WHAT IS EXPECTED: Your answer should be the lines of the data below that contain "adjoints".

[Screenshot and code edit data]

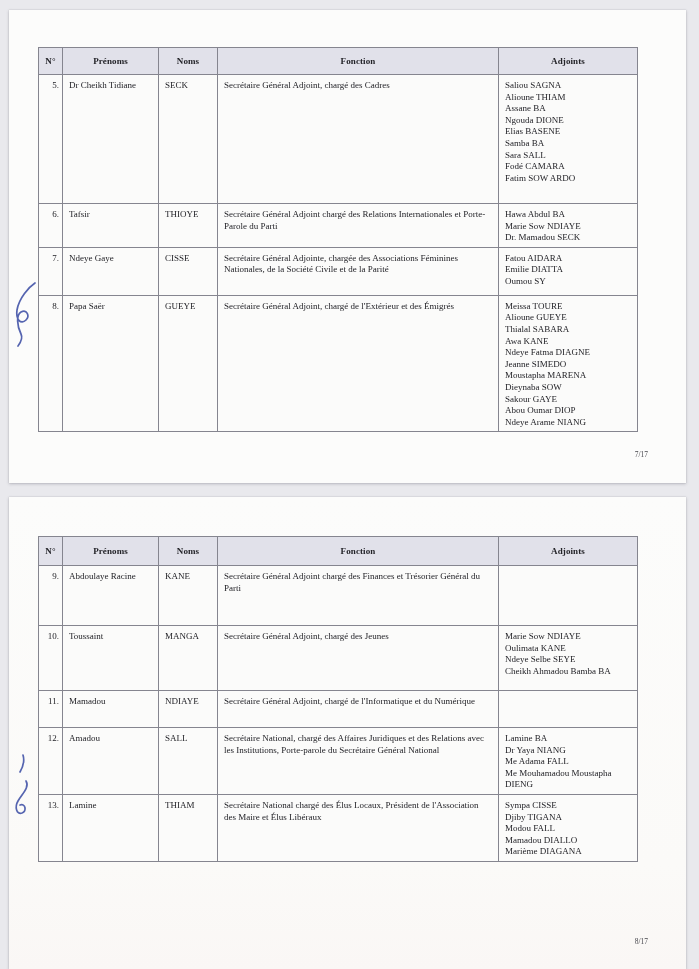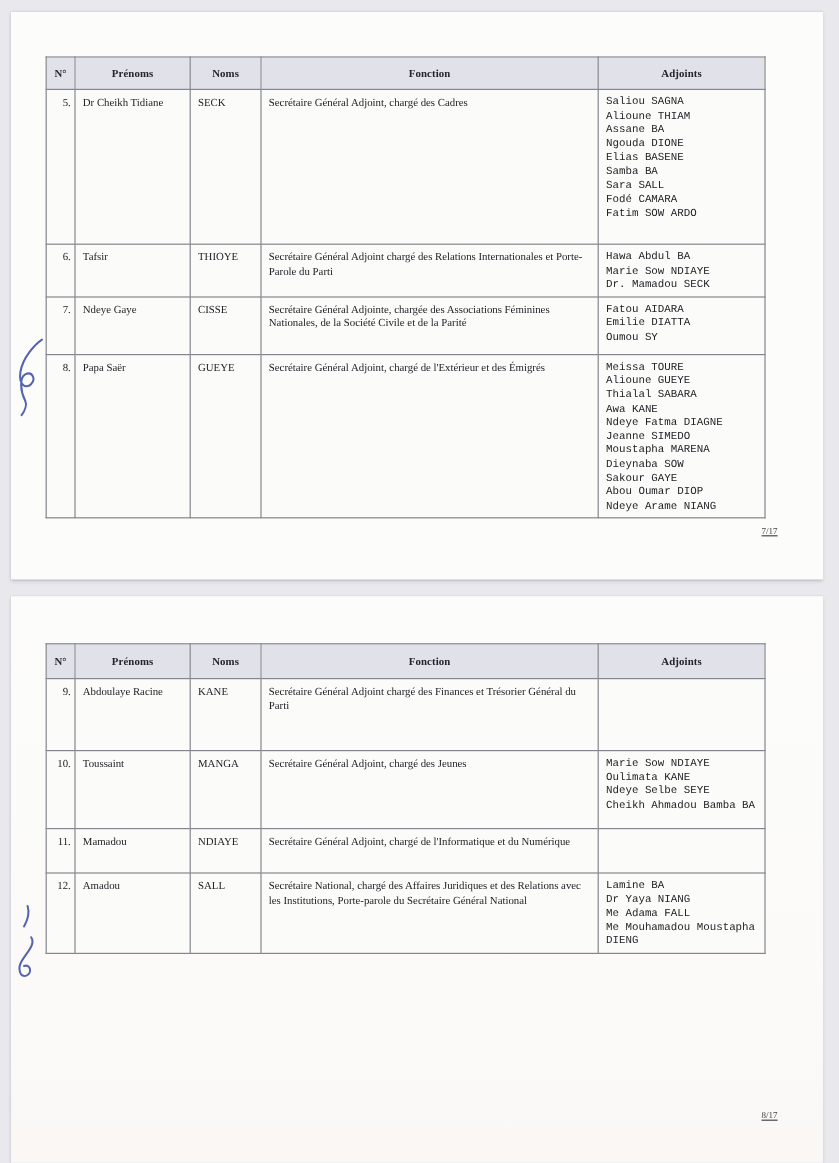--- a/index.html
+++ b/index.html
@@ -48,7 +48,7 @@
   }
   .doc-table td { padding:5px 6px 3px 6px; line-height:11.6px; }
   td.c-num { text-align:right; padding-right:3px; padding-left:2px; }
-  td.c-adjoints { white-space:pre-line;font-family:Liberation Mono, monospace; }
+  td.c-adjoints { white-space:pre-line; }
 
   
   .p1-head { height:27px; } .p1-r0 { height:129px; } .p1-r1 { height:38px; }

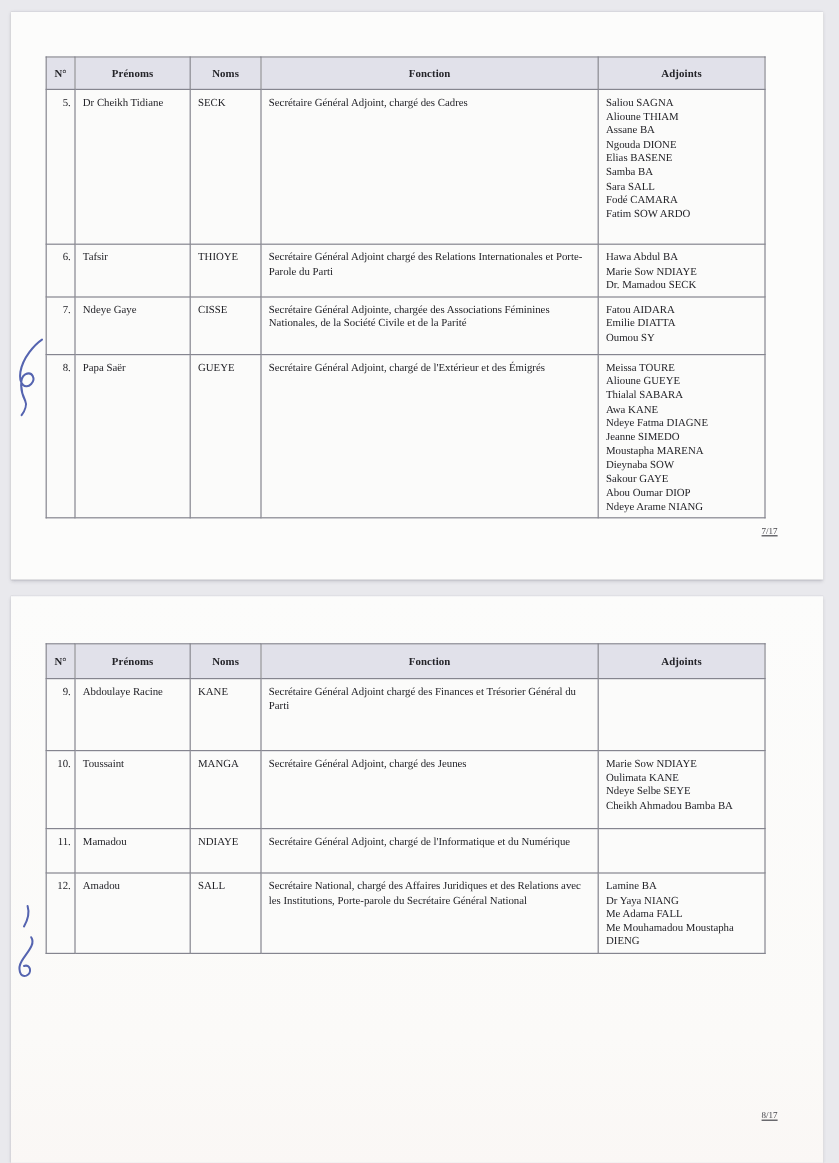--- a/index.html
+++ b/index.html
@@ -59,11 +59,10 @@
 
   .pagenum {
     position:absolute;
-    top:428px; right:38px;
+    top:440px; right:38px;
     font-size:7.5px;
     color:#46464c;
     font-family:"Liberation Serif", serif;
-    text-decoration:underline;
   }
   .paraph { position:absolute; pointer-events:none; }
   .paraph path {

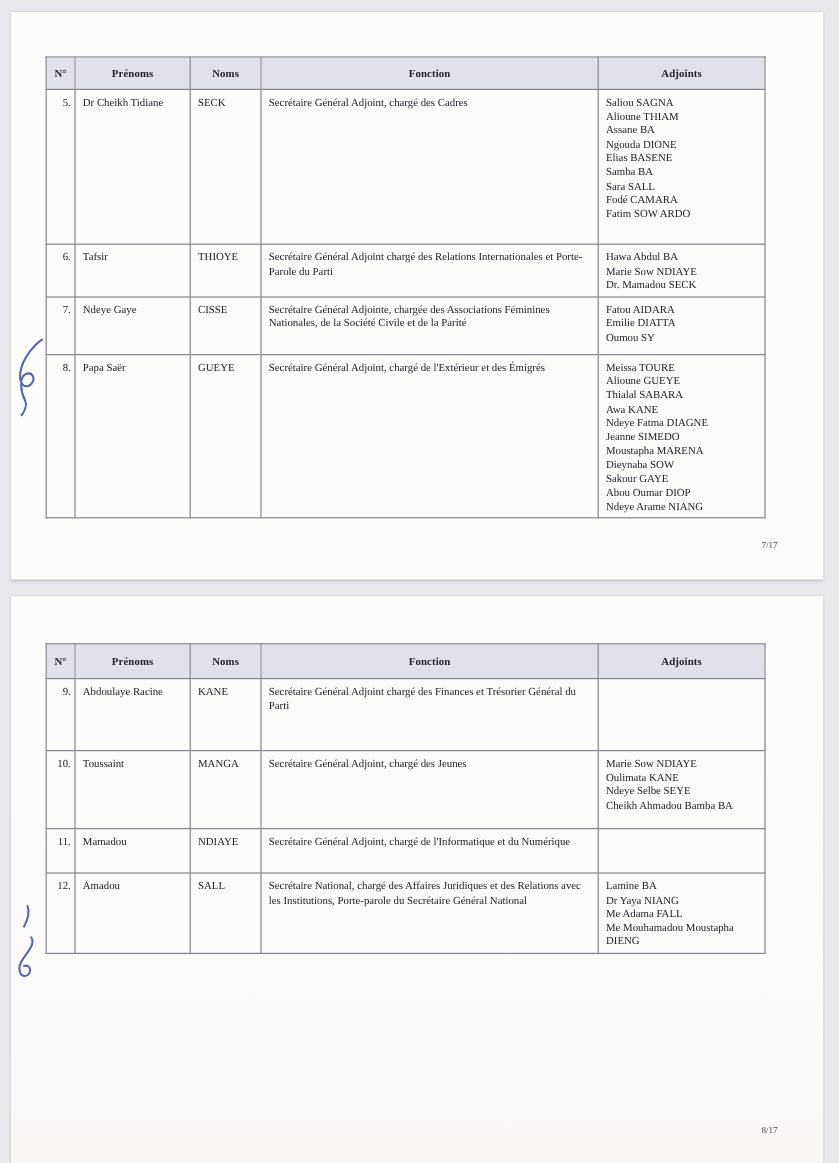--- a/index.html
+++ b/index.html
@@ -204,6 +204,17 @@
 Me Adama FALL
 Me Mouhamadou Moustapha DIENG</td>
     </tr>
+    <tr class="p2-r4">
+      <td class="c-num">13.</td>
+      <td class="c-prenom">Lamine</td>
+      <td class="c-nom">THIAM</td>
+      <td class="c-fonction">Secrétaire National chargé des Élus Locaux, Président de l'Association des Maire et Élus Libéraux</td>
+      <td class="c-adjoints">Sympa CISSE
+Djiby TIGANA
+Modou FALL
+Mamadou DIALLO
+Marième DIAGANA</td>
+    </tr>
   </tbody>
     </table>
   <div class="pagenum">8/17</div>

EXERCISE OUTPUT:
-  td.c-adjoints { white-space:pre-line;font-family:Liberation Mono, monospace; }
+  td.c-adjoints { white-space:pre-line; }
+      <td class="c-adjoints">Sympa CISSE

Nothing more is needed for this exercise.